Die Frage nach dieser
Diskrepanz berührt das zentrale Problem, das sich zu der historischen
Person Hitler stellt: Wie konnte ein Mensch mit seinen Eigenschaften und
seinem Vorleben eine solche Wirkung erzielen?
Die frühen Jahre
Um seine Herkunft und
sein Leben vor dem Eintritt in die Politik machte Hitler stets ein
Geheimnis. „Sie dürfen nicht wissen,“ sagte er 1930
über seine politischen Gegner, „woher ich komme und aus welcher
Familie ich stamme.“ (Zitat nach
Krockow). Döllersheim und Strones, die Heimatdörfer seiner Eltern
und Großeltern im österreichischen
Waldviertel,
ließ er im Sommer 1938,
gleich nach dem Anschluss
Österreichs evakuieren und zerstören, um einen Truppenübungsplatz
anzulegen (Allentsteig).
Krockow, Kershaw und andere Biographen Hitlers vermuten, dass die Gründe
dafür in dessen ungeklärter und von Inzest
nicht freier Herkunft zu suchen sind. Hitlers eigene Angaben in „Mein
Kampf“ zu seinen frühen Jahren dienten vor allem der
Selbststilisierung und sind daher wenig vertrauenswürdig.
Herkunft
Hitlers Familie stammte
aus dem österreichischen Waldviertel
an der Grenze zu Böhmen. Die Schreibweise ihres Namens, dessen Herkunft
nicht geklärt ist, schwankte noch im 19. Jahrhundert zwischen Hüttler,
Hiedler und Hitler.
Der spätere Diktator
wurde 1889 in der oberösterreichischen
Grenzstadt Braunau am Inn als viertes von sechs Kindern des Zollbeamten Alois
Hitler und seiner dritten Frau – und angeheirateten Nichte
– Klara
(geb. Pölzl) geboren. Von ihren sechs Kindern erreichten nur Adolf und
seine Schwester Paula
das Erwachsenenalter.
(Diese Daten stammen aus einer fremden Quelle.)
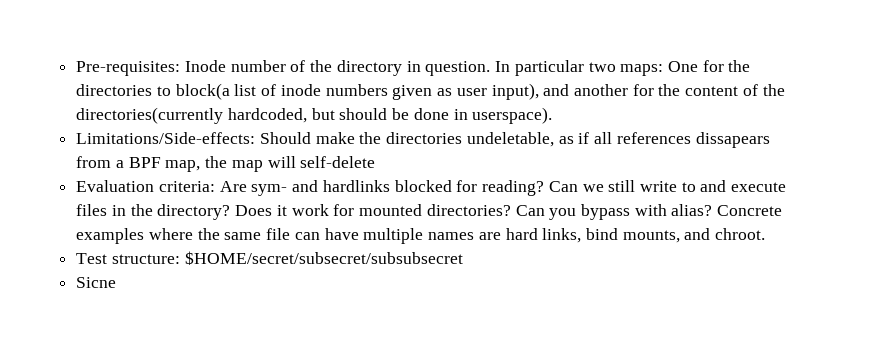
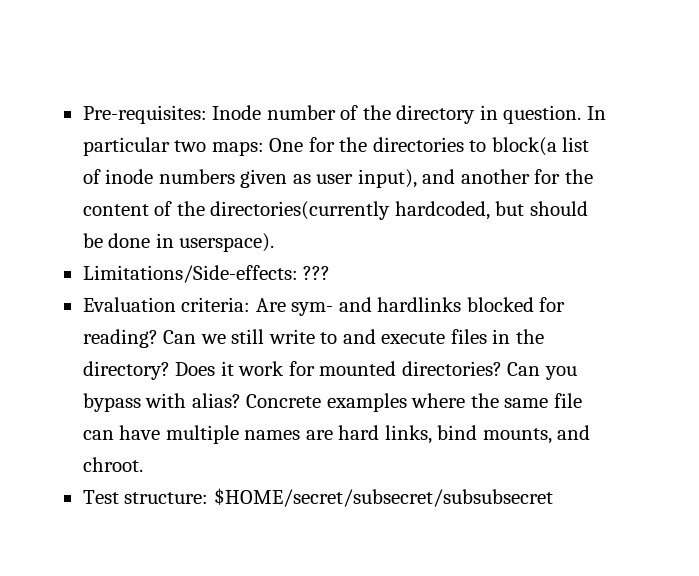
- Limitations/Side-effects: Should make the directories undeletable, as if all references dissapears from a BPF map, the map will self-delete
+ Limitations/Side-effects: ???
- Sicne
Alois Hitler hatte zudem noch einen unehelichen Sohn
und eine Tochter, Alois junior und Angela,
von seiner zweiten Frau.
In „Mein Kampf“
schildert Hitler den Vater als jähzornigen Tyrannen. Tatsächlich weist
aber nichts darauf hin, dass Alois Hitler seinen Sohn strenger erzogen hätte
als damals üblich. Was Hitler dem Vater zeitlebens zugute hielt, war die
Tatsache, dass der uneheliche Sohn der Bauernmagd Anna Maria Schicklgruber
1876 im Alter
von 40 Jahren seinen Nachnamen in Hitler hatte ändern lassen. Dies
geschah allerdings erst Jahre nach dem Tod von Alois' Mutter und seines
vorgeblichen Vaters, des Müllergesellen Johann Georg Hiedler. Dessen
Bruder Nepomuk hatte bei einem Notar eine eidesstattliche Erklärung
abgegeben, nach welcher Johann Georg, der spätere Ehemann von Anna
Schicklgruber, Alois' Vater gewesen sei. Dieser selbst hat die Vaterschaft
an seinem Stiefsohn zu Lebzeiten nie anerkannt.
Hitler wusste also nicht
mit letzter Sicherheit, wer sein Großvater war. Dieser Umstand musste für
den Propagandisten einer rassistischen Ideologie politisch brisant werden,
als er seit Anfang der 1920er Jahre zunehmend bekannter wurde. Politische
Gegner haben schon damals immer wieder nachzuweisen versucht, dass der Führer
der antisemitischen
und extrem nationalistischen
NSDAP selbst jüdische oder tschechische Vorfahren hatte. Dies ist nach
neuestem Kenntnisstand zwar unwahrscheinlich, und entsprechende Gerüchte
konnten auch nie belegt werden. Für Hitler waren sie aber dennoch Grund
genug, seine Herkunft möglichst zu verschleiern.
Kindheit
Wegen seines Berufs zog
Alois Hitler mit seiner Familie häufig um: von Braunau zunächst nach Passau,
später nach Lambach
und schließlich nach Leonding
bei Linz. Auf
den verschiedenen Volksschulen,
die Adolf Hitler besuchte, war er ein guter Schüler, auf der Realschule
in Linz versagte er dagegen völlig. Bereits das erste Jahr dort, (1900/01),
musste er wiederholen, und seine Lehrer bescheinigten ihm „mangelnde
Arbeitslust“.
Hitler stellte dies später
als Folge einer Art von Lernstreik gegen den Vater dar, der ihn in eine
Beamtenlaufbahn habe drängen wollen, während er selbst den Beruf des
Kunstmalers anstrebte. An dieser Darstellung ist insofern etwas Wahres,
als Hitler sich zeitlebens als verkannter Künstler sah, regelmäßige
Arbeit scheute, und Egozentrik zu seinen hervorstechendsten Eigenschaften
gehörte. Gegen den „Lernstreik“ spricht jedoch, dass Hitlers
Vater schon am 3.
Januar 1903
im Alter von 65 Jahren starb. Der Erziehungsdruck auf den 13-jährigen ließ
also nach, ohne dass aber seine Leistungen deshalb besser wurden.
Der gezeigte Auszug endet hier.